Voilà des sujets de réflexion pour les criminalistes, magistrats ou jurisconsultes, pour le gouvernement et pour le législateur lui-même. Des instructions par les procureurs généraux ou par le chef de la magistrature peuvent suffire, en tant qu'il s'agirait seulement de rappeler que les investigations préjudiciaires doivent rechercher avec toute preuve à charge les circonstances comme les pièces justificatives, et que la mise au secret ne doit jamais avoir lieu qu'avec circonspection et mesure. Mais il faudrait une loi qui donnât des garanties contre les abus possibles, soit en proclamant une responsabilité, soit en réglant les cas et conditions de la mesure rigoureuse dont il s'agit, tout au moins en limitant la durée et en assignant des locaux convenables.

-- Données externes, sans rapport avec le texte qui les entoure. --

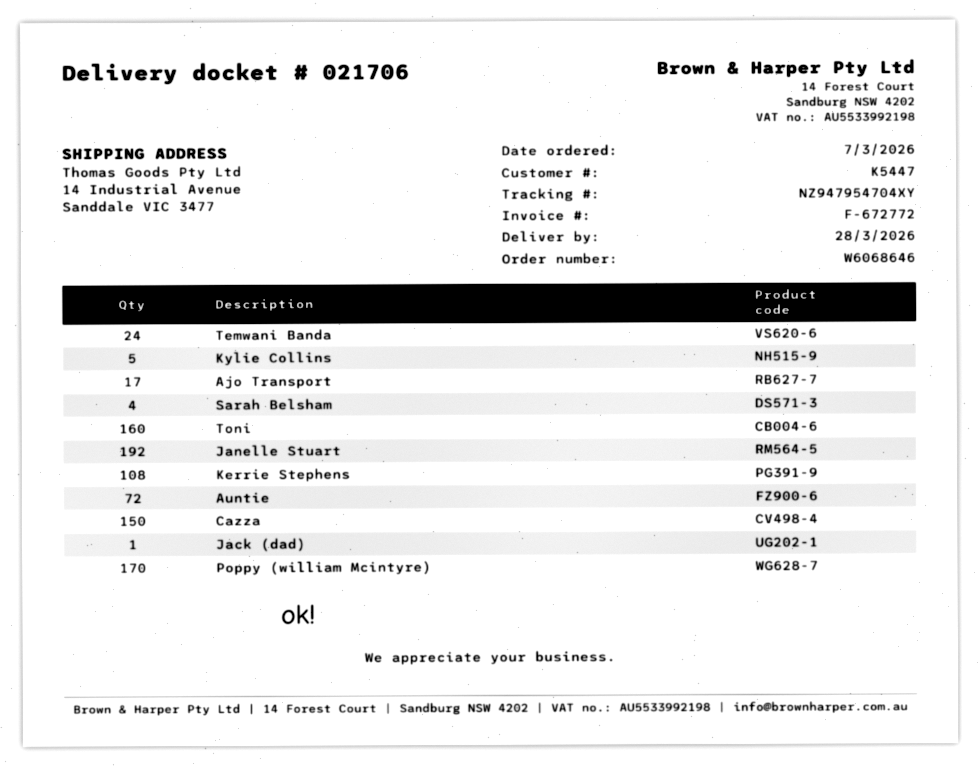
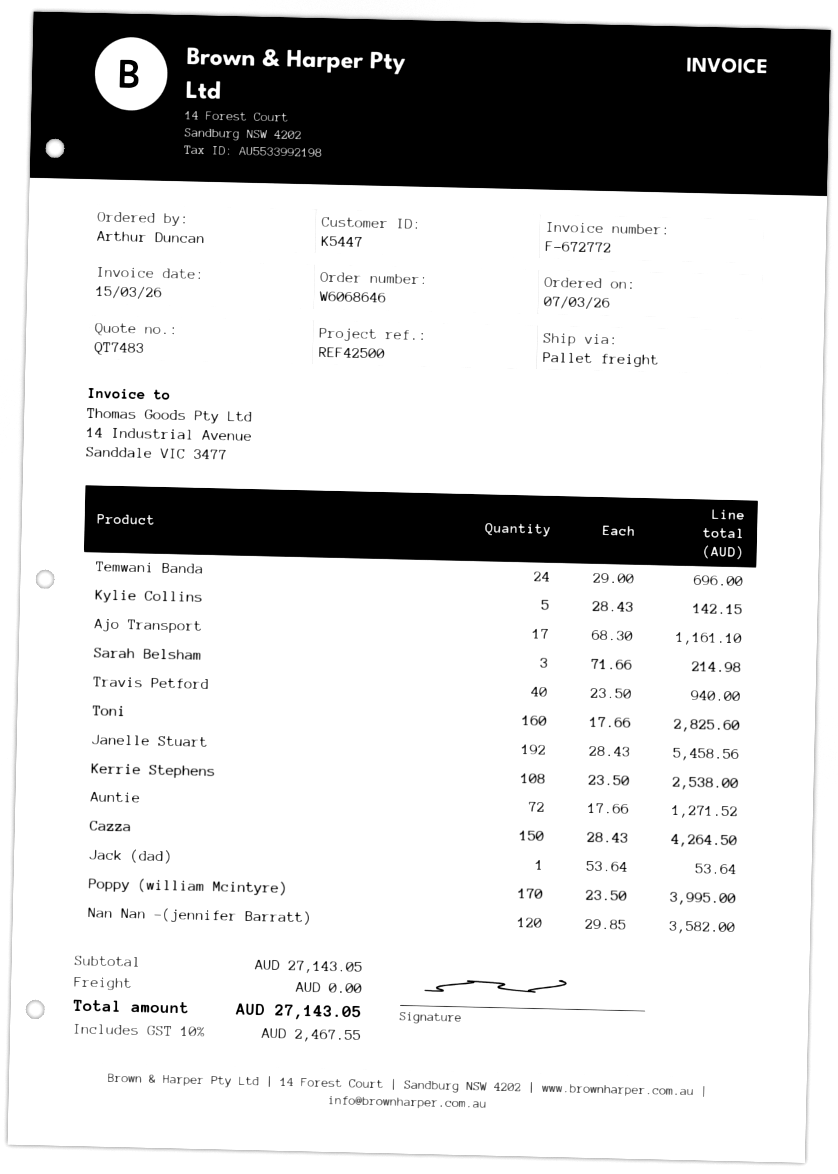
Sarah Belsham: 4 -> 3
Travis Petford: none -> 40
Nan Nan -(jennifer Barratt): none -> 120

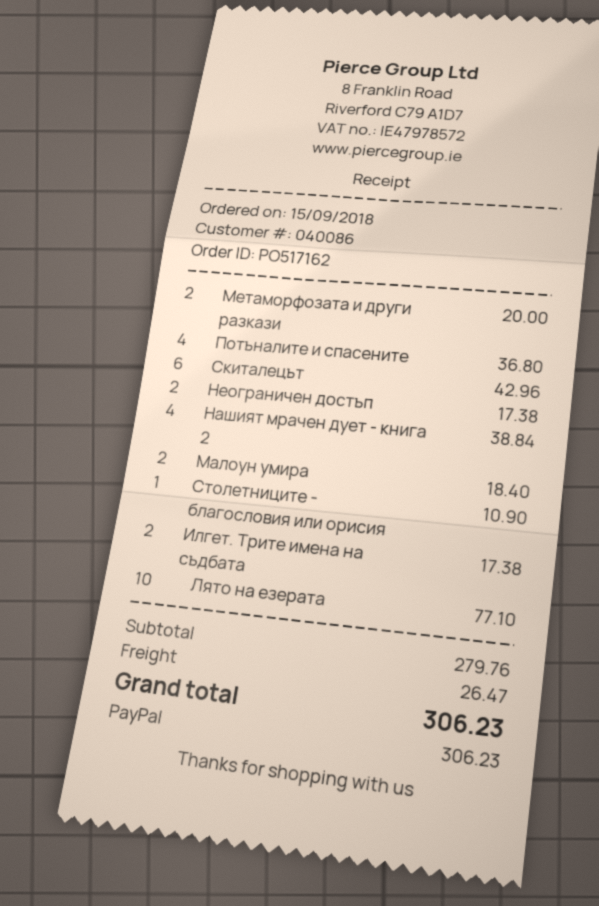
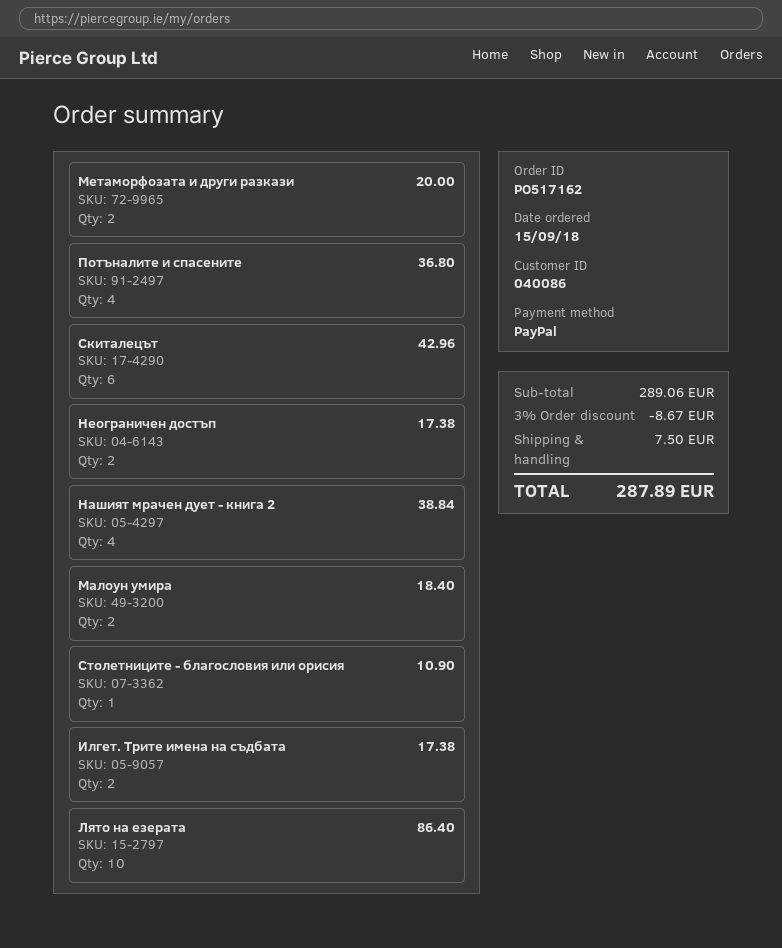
Лято на езерата: 10 for 77.10 -> 10 for 86.40
subtotal: 279.76 -> 289.06
discount: none -> 3% = 8.67
shipping: 26.47 -> 7.50
total: 306.23 -> 287.89

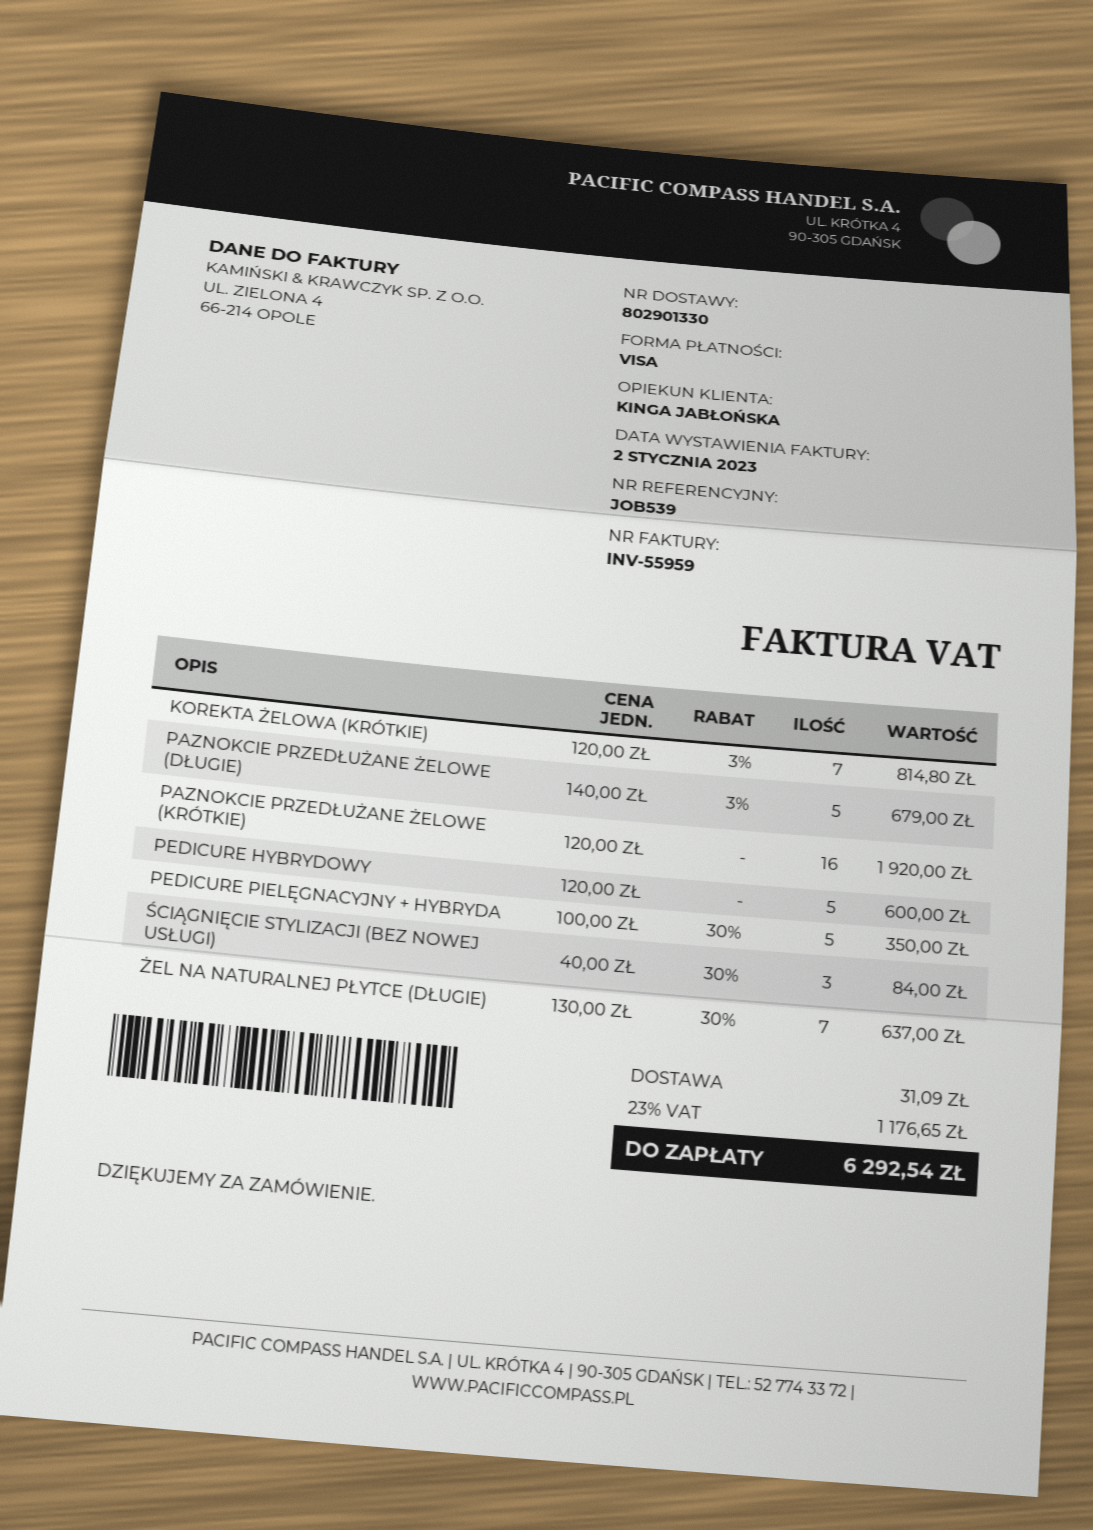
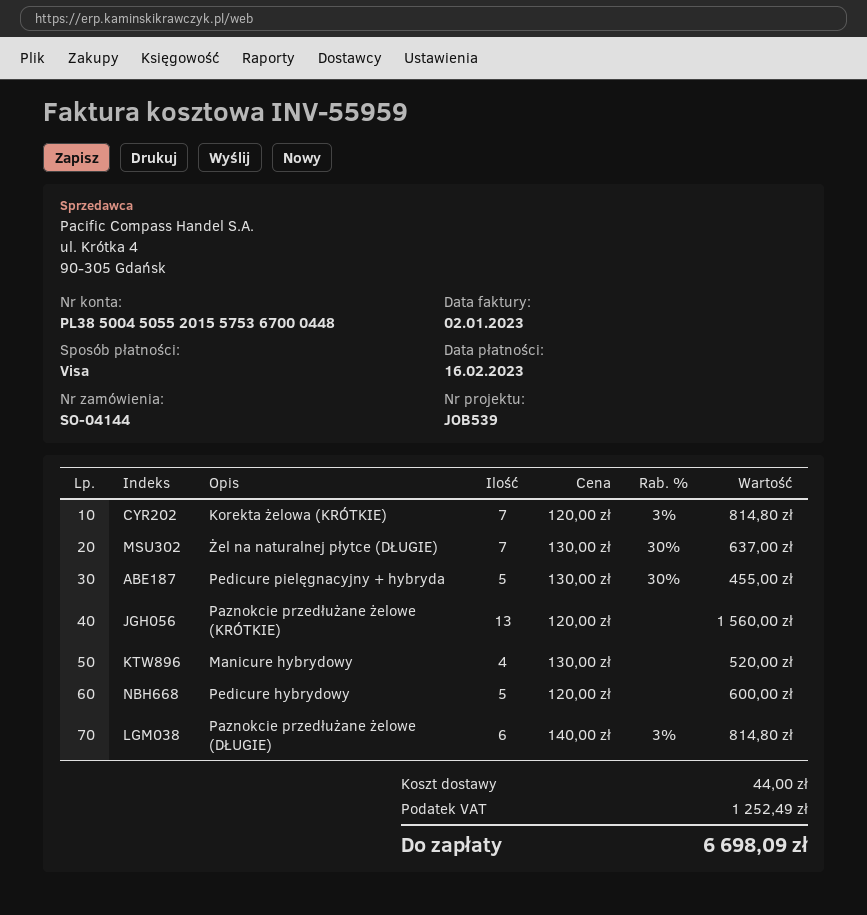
PAZNOKCIE PRZEDŁUŻANE ŻELOWE (DŁUGIE): 5 x 140.00 - 3% = 679.00 -> 6 x 140.00 - 3% = 814.80
PAZNOKCIE PRZEDŁUŻANE ŻELOWE (KRÓTKIE): 16 x 120.00 = 1920.00 -> 13 x 120.00 = 1560.00
PEDICURE PIELĘGNACYJNY + HYBRYDA: 5 x 100.00 - 30% = 350.00 -> 5 x 130.00 - 30% = 455.00
ŚCIĄGNIĘCIE STYLIZACJI (BEZ NOWEJ USŁUGI): 3 x 40.00 - 30% = 84.00 -> none
Manicure hybrydowy: none -> 4 x 130.00 = 520.00
shipping: 31.09 -> 44.00
tax: 1176.65 -> 1252.49
total: 6292.54 -> 6698.09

Notre législation criminelle devait subir certains changements, selon l'exposé de la situation de l'Empire présenté au Sénat et au Corps législatif en janvier dernier (Monit. du 29); mais c'était pour «< assurer, en ce qui touche un certain nombre d'infractions à la loi, une répression plus prompte et plus efficace. » Le projet soumis au Corps législatif a rencontré bien des objections, dans les discussions publiées et au sein de la commission: il est resté à l'état de rapport. La modification principale consisterait à opérer législativement, pour plusieurs crimes, le changement de compétence que des pratiques connues ont fait appeler correctionalisation. Il s'opérerait sous forme d'abaissement de peines. Seraient désormais qualifiés délits, entraînant emprisonnement avec ou' sans amende, des crimes qui étaient punis soit du bannissement (art. 155, 156, 158, 160), soit de la réclusion (art. 142, 156, 158, 174, 239, 241, 279, 305, 309, 387, 389, 399, 418), soit de la dégradation civique avec emprisonnement facultatif (art. 143 et 228). L'atténuation serait sans dangers, dès qu'à la peine d'emprisonnement on ajouterait la surveillance de la haute police. Le projet aurait voulu, de plus, modifier l'art. 463 du C. pén., pour tous délits dont la peine est d'au moins deux ans ou d'au moins un an d'emprisonnement, en interdisant aux juges correctionnels d'abaisser cette peine, pour cause de circonstances atté

nuantes, au-dessous de six mois, ou au-dessous de trois mois. Pourquoi cette limitation? Elle n'était pas même dans le Code de 1810; les lois de 1824 et de 1832 ont été un progrès comment rétrograder ainsi? S'il y a eu parfois indulgence extrême, le mal n'est pas tel que le feraient supposer certaines doléances. Les juges correctionnels, jurés et magistrals, ne doivent pas être gênés, dans leur appréciation du degré de culpabilité d'un prévenu, par des entraves qui les placeraient entre leur conscience et un texte rigoureux. Souvent il arrive qu'un fait comporte une qualification qui le fait tomber sous le coup d'une disposition pénale très-sévère, et que cependant les circonstances, avec la justice, commandent une grande modération dans la condamnation pénale. Prescrire au juge d'infliger au moins plusieurs mois de prison, n'est-ce pas le convier à rechercher les moyens d'éviter cette rigueur, fût-ce par un acquittement à la place d'une répression modérée? Nous espérons que la proposition sera retirée, ou qu'elle succombera.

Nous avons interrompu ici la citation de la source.